This question is related to my answer to Help remove annoying vertical lines in a piecewise plot.

The discontinuity processing is done under a time constraint of 0.2 seconds. When NDSolve is run for over a longer interval, the results take up more memory and take longer for Plot to process. At some point, the time exceeds the constraint and Plot skips the automatic Exclusions processing.

Using bbgodfrey's simplified code, with tmax set to 40 and 300 resp., here are the timings for analyzing the exclusions:

foo40 = Visualization`VisualizationDiscontinuities[x2[t], {t}]; // Timing
(*  0.0392754  *)

foo300 = Visualization`VisualizationDiscontinuities[x2[t], {t}]; // Timing
(*  0.301278  *)

As you can see, the larger solution takes much longer. Here are the sizes of the solutions:

ByteCount@ {x2[t], y2[t]}   (* tmax = 40 *)
(*  397784  *)

ByteCount@ {x2[t], y2[t]}   (* tmax = 300 *)
(*  2739256  *)

A possible, but slow, workaround is

Plot[{x2[t], y2[t]}, {t, 0, 5}, PlotPoints -> 100, Exclusions -> foo300[[All, 2]]]

Mathematica graphics

If the discontinuities of x2 and y2 were different, you would have to compute each and join them.

Edit: Addendum

Note that for ParametricPlot, the call is on the whole parametrization:

Visualization`VisualizationDiscontinuities[{x2[t], y2[t]}, {t}]
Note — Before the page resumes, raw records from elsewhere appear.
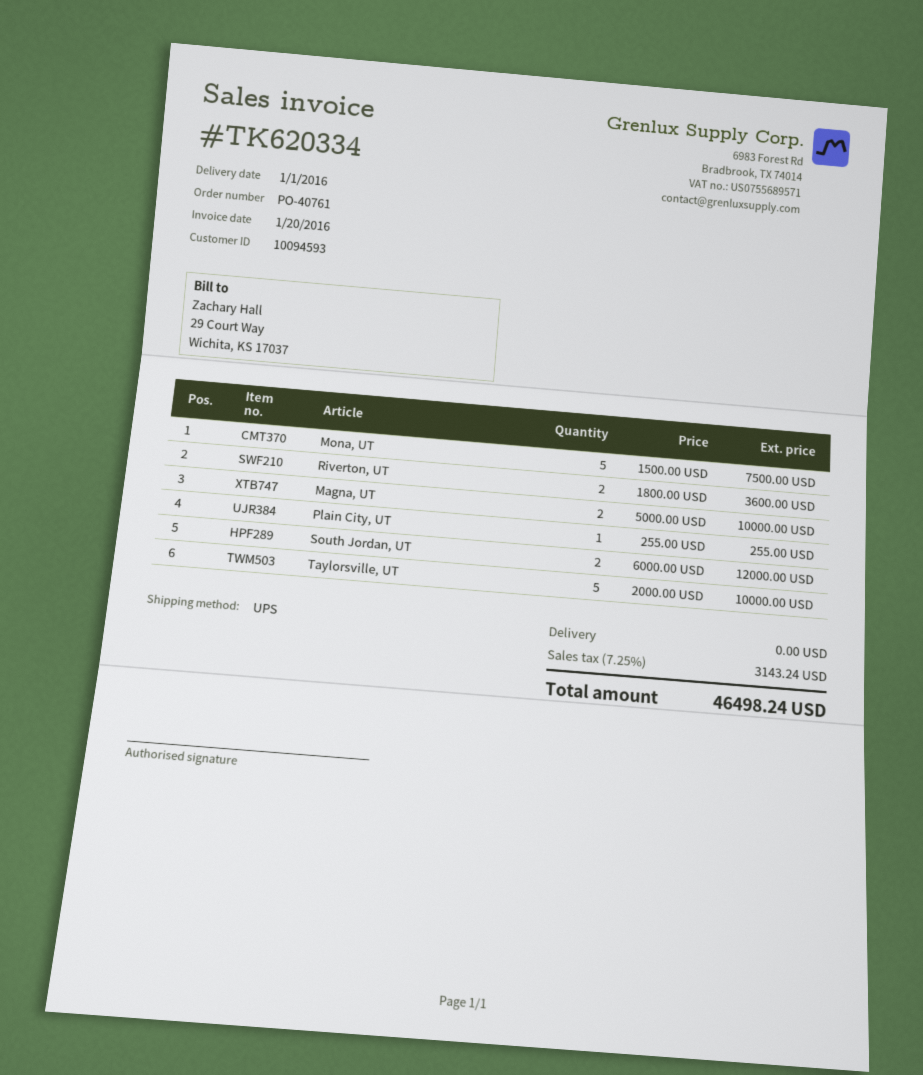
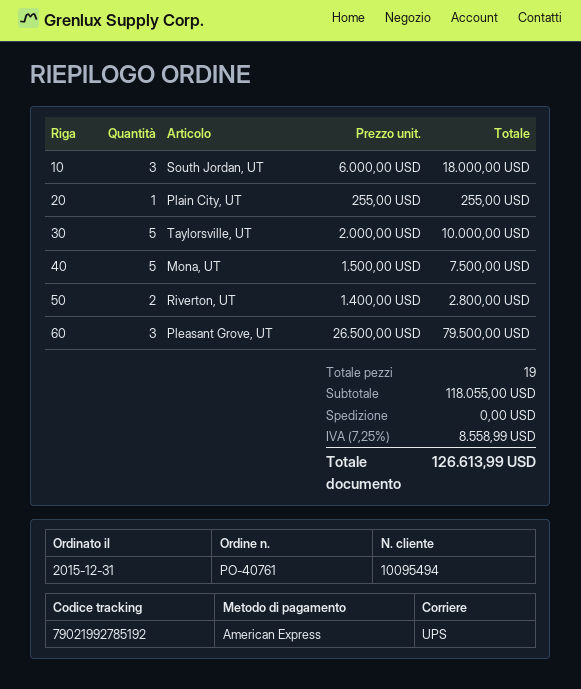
customer number: 10094593 -> 10095494
Riverton, UT: 2 x 1800.00 = 3600.00 -> 2 x 1400.00 = 2800.00
Magna, UT: 2 x 5000.00 = 10000.00 -> none
South Jordan, UT: 2 x 6000.00 = 12000.00 -> 3 x 6000.00 = 18000.00
Pleasant Grove, UT: none -> 3 x 26500.00 = 79500.00
tax: 7.25% = 3143.24 -> 7.25% = 8558.99
total: 46498.24 -> 126613.99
Plot calls VisualizationDiscontinuities separately. In all cases, the time constraint is 0.2. While the call on the whole parametrization took only a little longer than a call on a single component, it is nonetheless probably the reason why results are difficult to replicate, since the time a computation takes might vary from machine to machine.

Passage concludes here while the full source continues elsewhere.